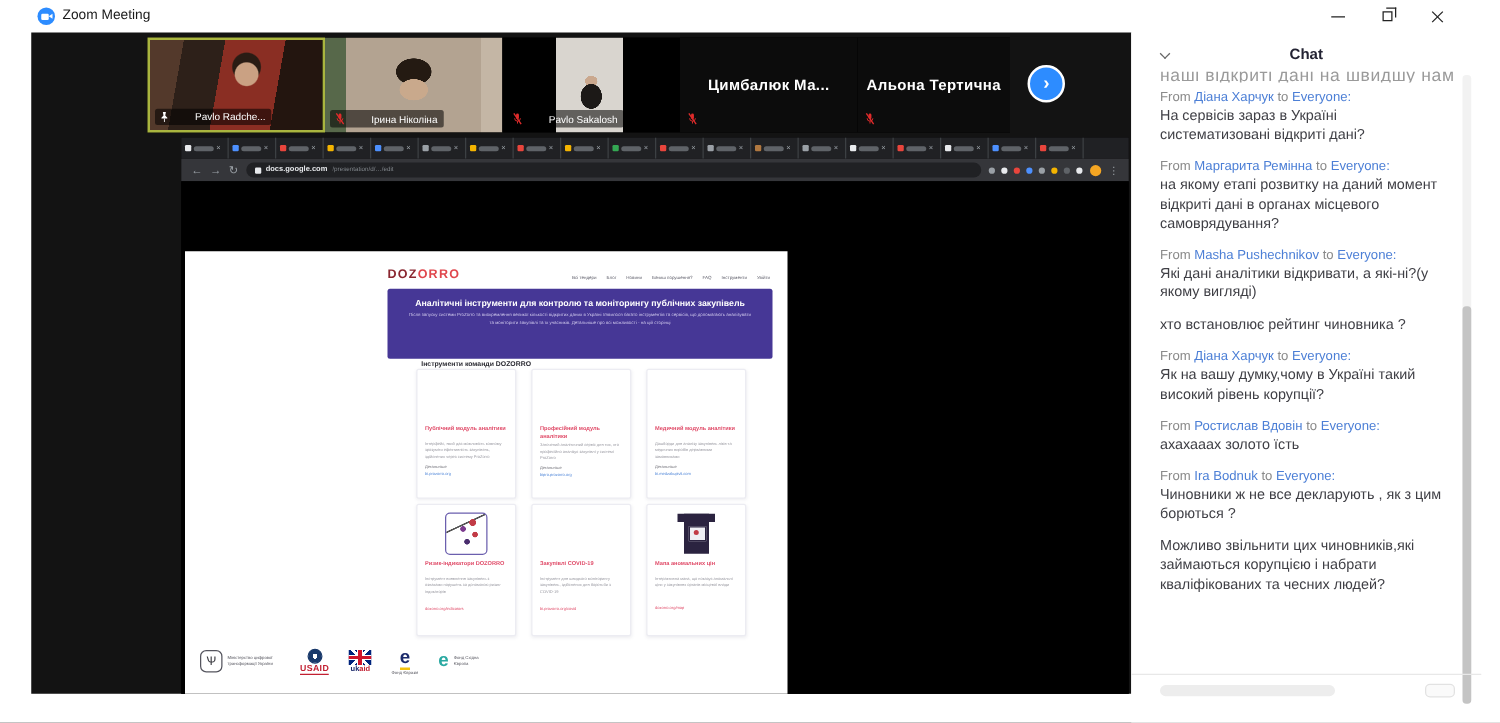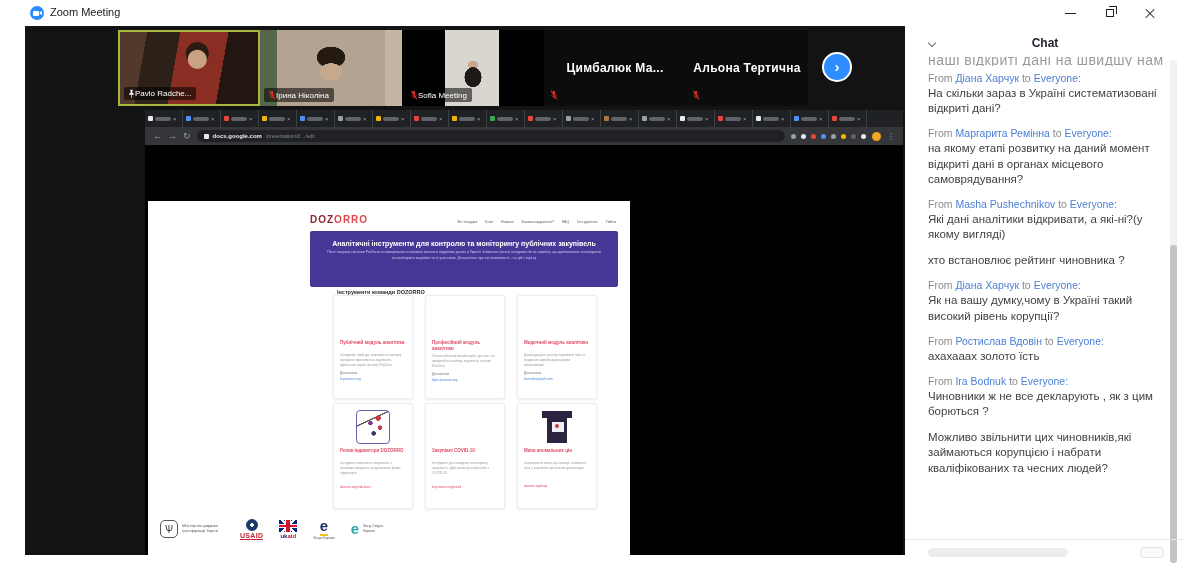--- a/index.html
+++ b/index.html
@@ -38,21 +38,21 @@
       linear-gradient(100deg, #53392b 0 18%, #2d2019 18% 40%, #8a2e23 40% 72%, #23150f 72%); }
   .v-iryna .vid { background:
       radial-gradient(ellipse 16px 12px at 50% 55%, #c9a98c 0 70%, rgba(0,0,0,0) 72%),
       radial-gradient(ellipse 20px 15px at 50% 36%, #241a12 0 70%, rgba(0,0,0,0) 72%),
       linear-gradient(90deg, #57684a 0 12%, #b3a391 12% 88%, #c4b6a5 88%); }
   .v-sofia .vid { background:
       radial-gradient(ellipse 12px 14px at 50% 62%, #1c1917 0 70%, rgba(0,0,0,0) 72%),
       radial-gradient(ellipse 7px 6px at 50% 46%, #caa88e 0 70%, rgba(0,0,0,0) 72%),
       linear-gradient(90deg, #000 0 30%, #d9d5cf 30% 68%, #000 68%); }
   .v-none .vid { background:#0c0c0c; }
-  .badge { position:absolute; left:4px; bottom:4px; display:flex; align-items:center; gap:0;
+  .badge { position:absolute; left:4px; bottom:4px; display:flex; align-items:center; gap:21px;
     background:rgba(0,0,0,.55); border-radius:2px; padding:2px 5px 2px 4px;
     color:#fff; font-size:8px; white-space:nowrap; max-width:92%; overflow:hidden; }
   .v-none .badge { background:transparent; padding:2px; }
   .center-name { display:none; position:absolute; inset:0; align-items:center; justify-content:center;
     color:#fff; font-size:12px; font-weight:bold; letter-spacing:.3px; }
   .v-none .center-name { display:flex; }
   .pin-ic,.mic-ic { display:none; flex:0 0 auto; }
   .t-pin .pin-ic { display:block; } .t-mic-muted .mic-ic { display:block; }
 
   .next-btn { position:absolute; left:797px; top:26px; width:30px; height:30px; border-radius:50%;
@@ -224,21 +224,21 @@
       <div class="tile v-sofia">
         <div class="vid"></div>
         <div class="badge t-mic-muted">
 
           <svg class="mic-ic" width="8" height="10" viewBox="0 0 10 13">
             <rect x="3.5" y="1" width="3" height="6" rx="1.5" fill="#e02b2b"></rect>
             <path d="M2 6a3 3 0 0 0 6 0" stroke="#e02b2b" fill="none" stroke-width="1"></path>
             <line x1="5" y1="9" x2="5" y2="11.5" stroke="#e02b2b" stroke-width="1"></line>
             <line x1="1.2" y1="1" x2="8.8" y2="12" stroke="#e02b2b" stroke-width="1.4"></line>
           </svg>
-          <span class="blabel">Sofia Meeting</span>
+          <span class="blabel">Pavlo Sakalosh</span>
         </div>
 
       </div>
 
       <div class="tile v-none">
         <div class="vid"></div>
         <div class="badge t-mic-muted">
 
           <svg class="mic-ic" width="8" height="10" viewBox="0 0 10 13">
             <rect x="3.5" y="1" width="3" height="6" rx="1.5" fill="#e02b2b"></rect>
@@ -523,21 +523,21 @@
     <span class="chat-chevron"></span>
     <span class="chat-title">Chat</span>
   </div>
   <div class="chat-clip">
     <span>наші відкриті дані на швидшу нами</span>
   </div>
   <div class="chat-msgs">
 
       <div class="msg">
         <div class="msg-head"><span class="gr">From</span> <span class="nm">Діана Харчук</span> <span class="gr">to</span> <span class="nm">Everyone:</span></div>
-        <div class="msg-text">На скільки зараз в Україні систематизовані відкриті дані?</div>
+        <div class="msg-text">На сервісів зараз в Україні систематизовані відкриті дані?</div>
       </div>
 
       <div class="msg">
         <div class="msg-head"><span class="gr">From</span> <span class="nm">Маргарита Ремінна</span> <span class="gr">to</span> <span class="nm">Everyone:</span></div>
         <div class="msg-text">на якому етапі розвитку на даний момент відкриті дані в органах місцевого самоврядування?</div>
       </div>
 
       <div class="msg">
         <div class="msg-head"><span class="gr">From</span> <span class="nm">Masha Pushechnikov</span> <span class="gr">to</span> <span class="nm">Everyone:</span></div>
         <div class="msg-text">Які дані аналітики відкривати, а які-ні?(у якому вигляді)</div>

What is expected: Would you please restate the records word for word, excluding any images?

Your solution:
--- a/index.html
+++ b/index.html
@@ -38,21 +38,21 @@
       linear-gradient(100deg, #53392b 0 18%, #2d2019 18% 40%, #8a2e23 40% 72%, #23150f 72%); }
   .v-iryna .vid { background:
       radial-gradient(ellipse 16px 12px at 50% 55%, #c9a98c 0 70%, rgba(0,0,0,0) 72%),
       radial-gradient(ellipse 20px 15px at 50% 36%, #241a12 0 70%, rgba(0,0,0,0) 72%),
       linear-gradient(90deg, #57684a 0 12%, #b3a391 12% 88%, #c4b6a5 88%); }
   .v-sofia .vid { background:
       radial-gradient(ellipse 12px 14px at 50% 62%, #1c1917 0 70%, rgba(0,0,0,0) 72%),
       radial-gradient(ellipse 7px 6px at 50% 46%, #caa88e 0 70%, rgba(0,0,0,0) 72%),
       linear-gradient(90deg, #000 0 30%, #d9d5cf 30% 68%, #000 68%); }
   .v-none .vid { background:#0c0c0c; }
-  .badge { position:absolute; left:4px; bottom:4px; display:flex; align-items:center; gap:0;
+  .badge { position:absolute; left:4px; bottom:4px; display:flex; align-items:center; gap:21px;
     background:rgba(0,0,0,.55); border-radius:2px; padding:2px 5px 2px 4px;
     color:#fff; font-size:8px; white-space:nowrap; max-width:92%; overflow:hidden; }
   .v-none .badge { background:transparent; padding:2px; }
   .center-name { display:none; position:absolute; inset:0; align-items:center; justify-content:center;
     color:#fff; font-size:12px; font-weight:bold; letter-spacing:.3px; }
   .v-none .center-name { display:flex; }
   .pin-ic,.mic-ic { display:none; flex:0 0 auto; }
   .t-pin .pin-ic { display:block; } .t-mic-muted .mic-ic { display:block; }
 
   .next-btn { position:absolute; left:797px; top:26px; width:30px; height:30px; border-radius:50%;
@@ -224,21 +224,21 @@
       <div class="tile v-sofia">
         <div class="vid"></div>
         <div class="badge t-mic-muted">
 
           <svg class="mic-ic" width="8" height="10" viewBox="0 0 10 13">
             <rect x="3.5" y="1" width="3" height="6" rx="1.5" fill="#e02b2b"></rect>
             <path d="M2 6a3 3 0 0 0 6 0" stroke="#e02b2b" fill="none" stroke-width="1"></path>
             <line x1="5" y1="9" x2="5" y2="11.5" stroke="#e02b2b" stroke-width="1"></line>
             <line x1="1.2" y1="1" x2="8.8" y2="12" stroke="#e02b2b" stroke-width="1.4"></line>
           </svg>
-          <span class="blabel">Sofia Meeting</span>
+          <span class="blabel">Pavlo Sakalosh</span>
         </div>
 
       </div>
 
       <div class="tile v-none">
         <div class="vid"></div>
         <div class="badge t-mic-muted">
 
           <svg class="mic-ic" width="8" height="10" viewBox="0 0 10 13">
             <rect x="3.5" y="1" width="3" height="6" rx="1.5" fill="#e02b2b"></rect>
@@ -523,21 +523,21 @@
     <span class="chat-chevron"></span>
     <span class="chat-title">Chat</span>
   </div>
   <div class="chat-clip">
     <span>наші відкриті дані на швидшу нами</span>
   </div>
   <div class="chat-msgs">
 
       <div class="msg">
         <div class="msg-head"><span class="gr">From</span> <span class="nm">Діана Харчук</span> <span class="gr">to</span> <span class="nm">Everyone:</span></div>
-        <div class="msg-text">На скільки зараз в Україні систематизовані відкриті дані?</div>
+        <div class="msg-text">На сервісів зараз в Україні систематизовані відкриті дані?</div>
       </div>
 
       <div class="msg">
         <div class="msg-head"><span class="gr">From</span> <span class="nm">Маргарита Ремінна</span> <span class="gr">to</span> <span class="nm">Everyone:</span></div>
         <div class="msg-text">на якому етапі розвитку на даний момент відкриті дані в органах місцевого самоврядування?</div>
       </div>
 
       <div class="msg">
         <div class="msg-head"><span class="gr">From</span> <span class="nm">Masha Pushechnikov</span> <span class="gr">to</span> <span class="nm">Everyone:</span></div>
         <div class="msg-text">Які дані аналітики відкривати, а які-ні?(у якому вигляді)</div>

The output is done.